Within the data below, copy each line where the string "artists" is found.
==== Excerpted records ====
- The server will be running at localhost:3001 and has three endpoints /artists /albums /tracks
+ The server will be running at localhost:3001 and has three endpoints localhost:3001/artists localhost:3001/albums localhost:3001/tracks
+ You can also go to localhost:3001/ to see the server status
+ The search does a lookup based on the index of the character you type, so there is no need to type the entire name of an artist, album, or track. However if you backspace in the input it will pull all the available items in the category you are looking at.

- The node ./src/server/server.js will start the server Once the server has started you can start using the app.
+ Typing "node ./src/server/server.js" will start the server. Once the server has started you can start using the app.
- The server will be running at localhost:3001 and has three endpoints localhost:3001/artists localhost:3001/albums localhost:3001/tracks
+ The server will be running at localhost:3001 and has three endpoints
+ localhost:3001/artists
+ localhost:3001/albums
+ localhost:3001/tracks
====
## [Answer box]
- The server will be running at localhost:3001 and has three endpoints /artists /albums /tracks
+ The server will be running at localhost:3001 and has three endpoints localhost:3001/artists localhost:3001/albums localhost:3001/tracks
- The server will be running at localhost:3001 and has three endpoints localhost:3001/artists localhost:3001/albums localhost:3001/tracks
+ localhost:3001/artists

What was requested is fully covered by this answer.